Epoxy Bass Bridge Repair

AlliedPianoCraft AlliedPianoCraft at hotmail.com
Fri May 9 07:06:05 MDT 2008


Terry, is this the same material you use to fit the pinblock?

Al Guecia


From: Farrell 
Sent: Friday, May 09, 2008 8:57 AM
To: Pianotech List 
Subject: Re: Epoxy Bass Bridge Repair


Epoxy repairs for a situation as you describe can yield very good results. Sometimes the crack opens up a fair bit - you'll want to clamp it back into position - not to clamp in the traditional sense, but rather to simply position the parts in their original orientation - you need to leave some epoxy in the gap. You don't want to epoxy-starve the joint.



I use West System epoxy resin, hardeners and fillers:

www.westsystem.com My favorite for a cracked bridge is #404 High-Density Filler and using the West System two-step bonding procedure described on the West System web site. The following is from the West System web site:



404 High-Density Filler

404 High-Density filler is a thickening additive developed for maximum

physical properties in hardware bonding where high-cyclic loads are

anticipated. It can also be used for filleting and gap filling where maximum

strength is necessary. Color: off-white.



You can either push the bridge pins into the uncured epoxy, tidy up and be done with it, or, for a neater, more exacting job, you can epoxy the gap and then drill bridge pin holes after the epoxy hardens. I have found that if cosmetic considerations are not paramount, I apply the epoxy, clamp together until the wood is close to original dimension, clean off epoxy squeeze out (acetone) - at that point you will be able to see the outline of the original pin holes - push pins in place - the wood will have been drawn together enough to hold the pin in its original position - and then level off and clean up the little bit of epoxy that squeezes out of the holes as you push the pin in place. Wait a day or two for the epoxy to completely cure, go back and install bass strings.



I've done this repair numerous times with great success.



And of course, on a nicer piano where the budget allows, new bridge and/or new cap is preferred.



Terry Farrell

  ----- Original Message ----- 
  From: Gregor _ 
  To: pianotech at ptg.org 
  Sent: Friday, May 09, 2008 5:13 AM
  Subject: Epoxy Bass Bridge Repair


  I crawled the archieves but I did not really find what I was looking for: does Epoxy work even for bigger gaps?

  I wanted to tune a Kawai CE-11 upright yesterday but the bass bridge looked horrible: a long gap which affected 9 notes. The gap started at the upper pin row and the pins were vertical. Some strings rattled at the pins. The gap expanded up to 4 mm above the upper pin row. I did not try but I could imagine that I could have pulled out some pins without using pliers.

  First at all: I never worked with Epoxy. My first thought was to pull out the pins, fill the gap with epoxy and drill new holes for new pins. Could that work or is such a gap too much for Epoxy? The bridge is made of one piece of wood, no cap.

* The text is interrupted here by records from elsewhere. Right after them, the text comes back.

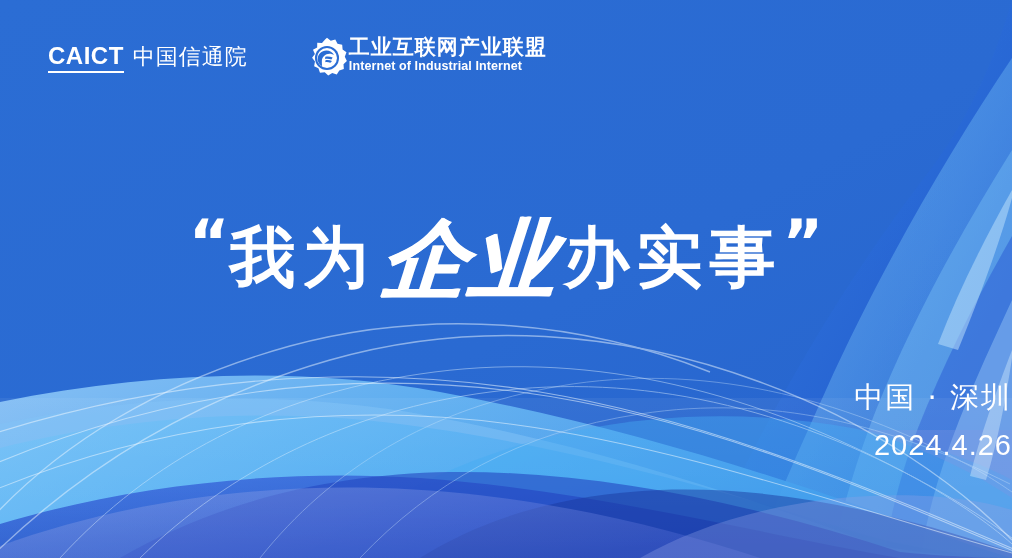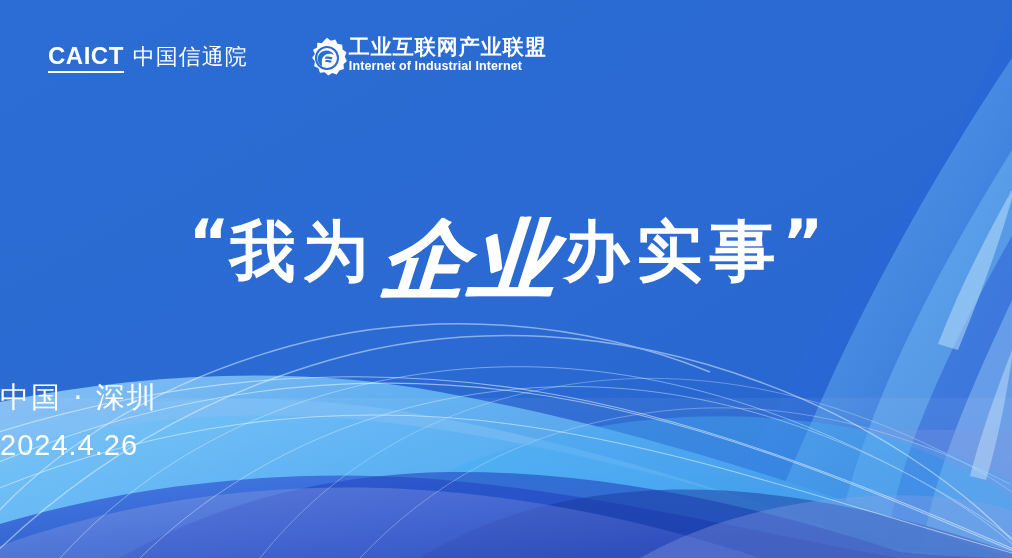--- a/index.html
+++ b/index.html
@@ -126,7 +126,7 @@
     color: #ffffff;
     letter-spacing: 7px;
     line-height: 1;
-    font-family: Liberation Mono, monospace;
+    font-family: Liberation Sans, sans-serif;
   }
   .hl-brush {
     font-size: 86px;

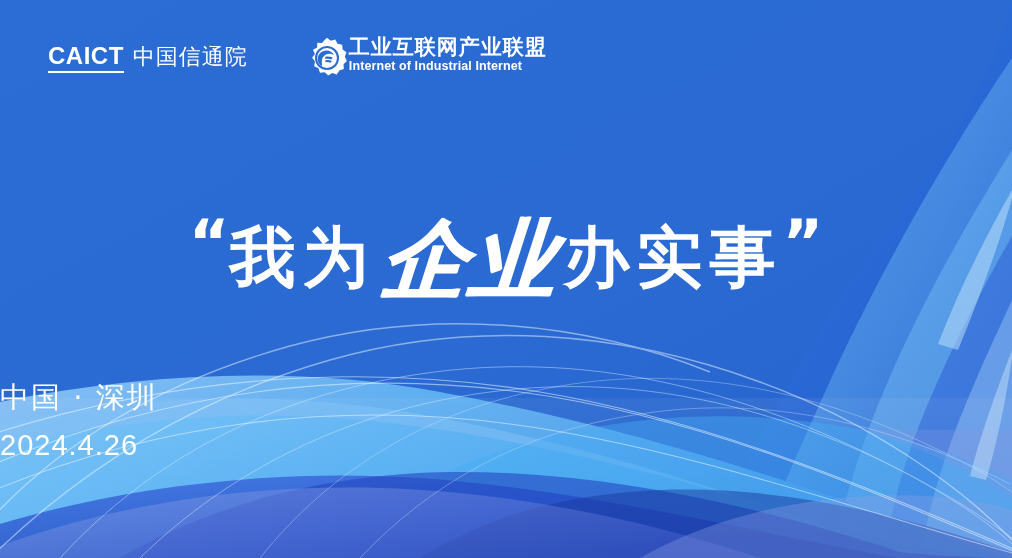--- a/index.html
+++ b/index.html
@@ -149,7 +149,7 @@
     top: 378px;
     left: 0;
     width: 1012px;
-    text-align: left;
+    text-align: right;
     z-index: 30;
   }
   .sub-place {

  I was shocked about such a gap in a Kawai from 1992 (no grey market import): no floor heating, no air con and no heater near by the piano. And I don´t live in an area with huge differences in the climate. Very strange. That damage is a pitty because everything else in this piano was in a pretty good condition. But making a new bridge would be definitely too expensive including transports from the second floor into a workshop and back to the customer.